Which lines in the records below contain the word "this"? Copy each of them.
Exercise data section start
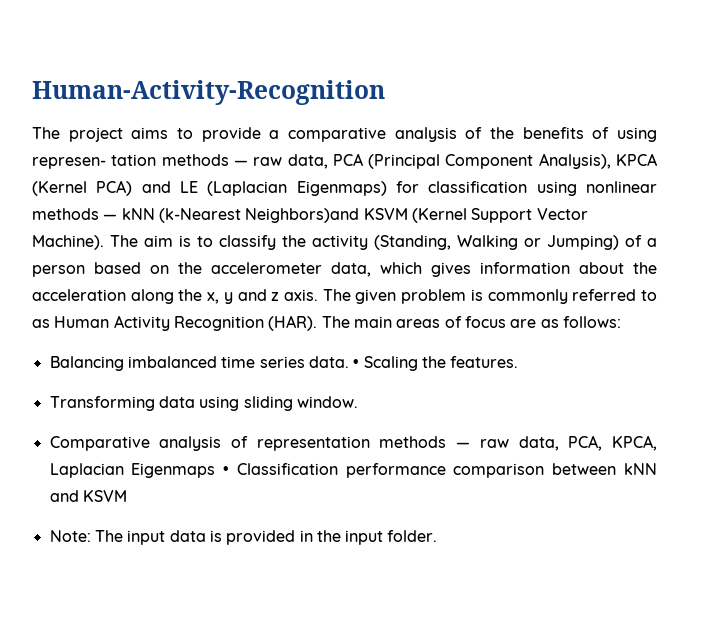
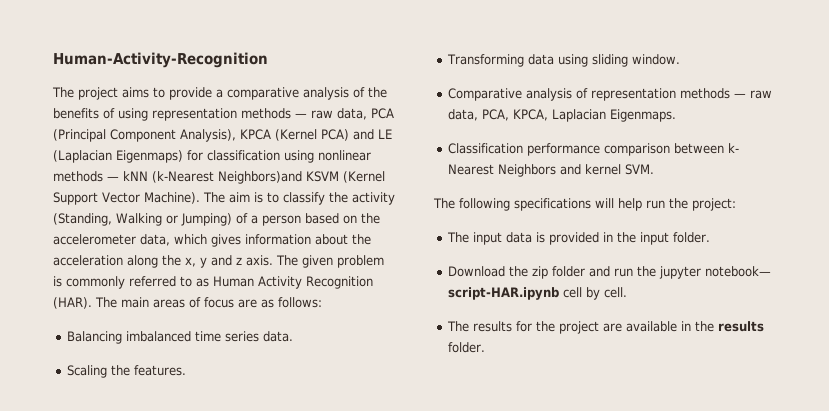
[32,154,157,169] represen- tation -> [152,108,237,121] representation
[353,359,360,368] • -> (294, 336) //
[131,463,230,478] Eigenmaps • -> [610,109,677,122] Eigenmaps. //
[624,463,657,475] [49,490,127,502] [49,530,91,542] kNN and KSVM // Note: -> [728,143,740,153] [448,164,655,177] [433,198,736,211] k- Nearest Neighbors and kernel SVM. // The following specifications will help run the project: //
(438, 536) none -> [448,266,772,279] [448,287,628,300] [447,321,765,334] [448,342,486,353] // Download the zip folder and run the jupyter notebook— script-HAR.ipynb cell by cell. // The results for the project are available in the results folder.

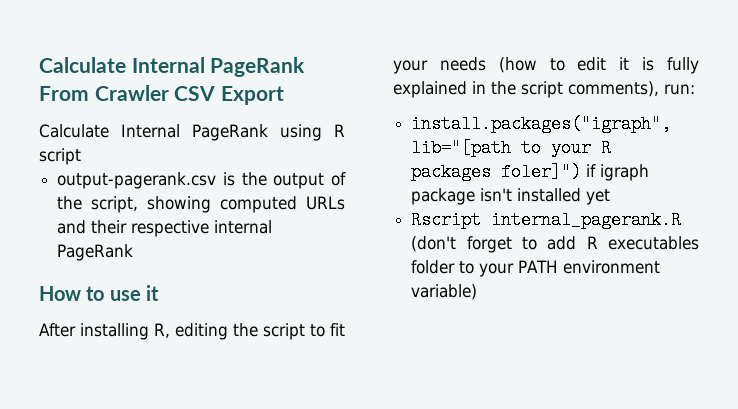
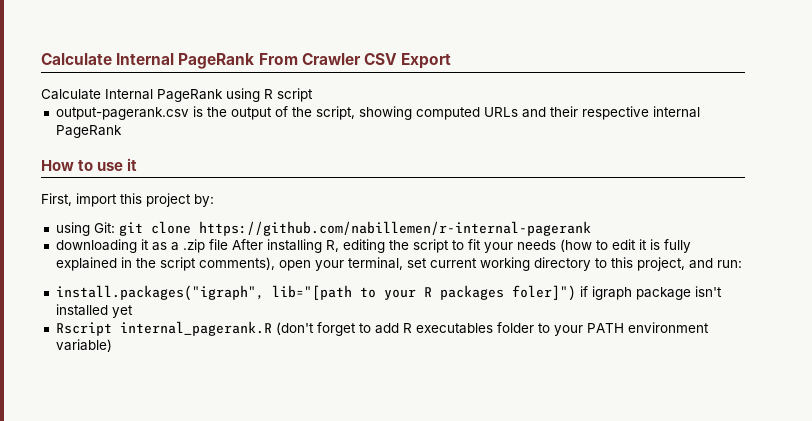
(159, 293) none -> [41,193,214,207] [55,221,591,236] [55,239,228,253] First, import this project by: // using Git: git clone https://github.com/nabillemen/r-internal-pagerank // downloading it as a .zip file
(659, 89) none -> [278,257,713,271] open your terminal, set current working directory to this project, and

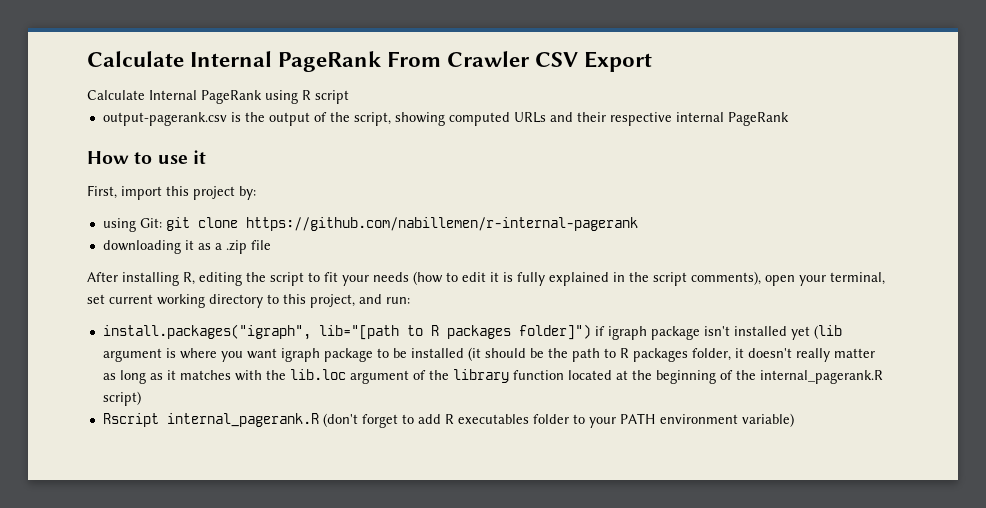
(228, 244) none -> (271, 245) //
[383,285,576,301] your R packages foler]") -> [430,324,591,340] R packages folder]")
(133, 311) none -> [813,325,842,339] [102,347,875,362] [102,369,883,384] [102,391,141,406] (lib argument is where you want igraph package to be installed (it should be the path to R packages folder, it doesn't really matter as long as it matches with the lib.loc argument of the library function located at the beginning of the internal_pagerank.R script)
Exercise data section end
Solved exercise:
(159, 293) none -> [41,193,214,207] [55,221,591,236] [55,239,228,253] First, import this project by: // using Git: git clone https://github.com/nabillemen/r-internal-pagerank // downloading it as a .zip file
(659, 89) none -> [278,257,713,271] open your terminal, set current working directory to this project, and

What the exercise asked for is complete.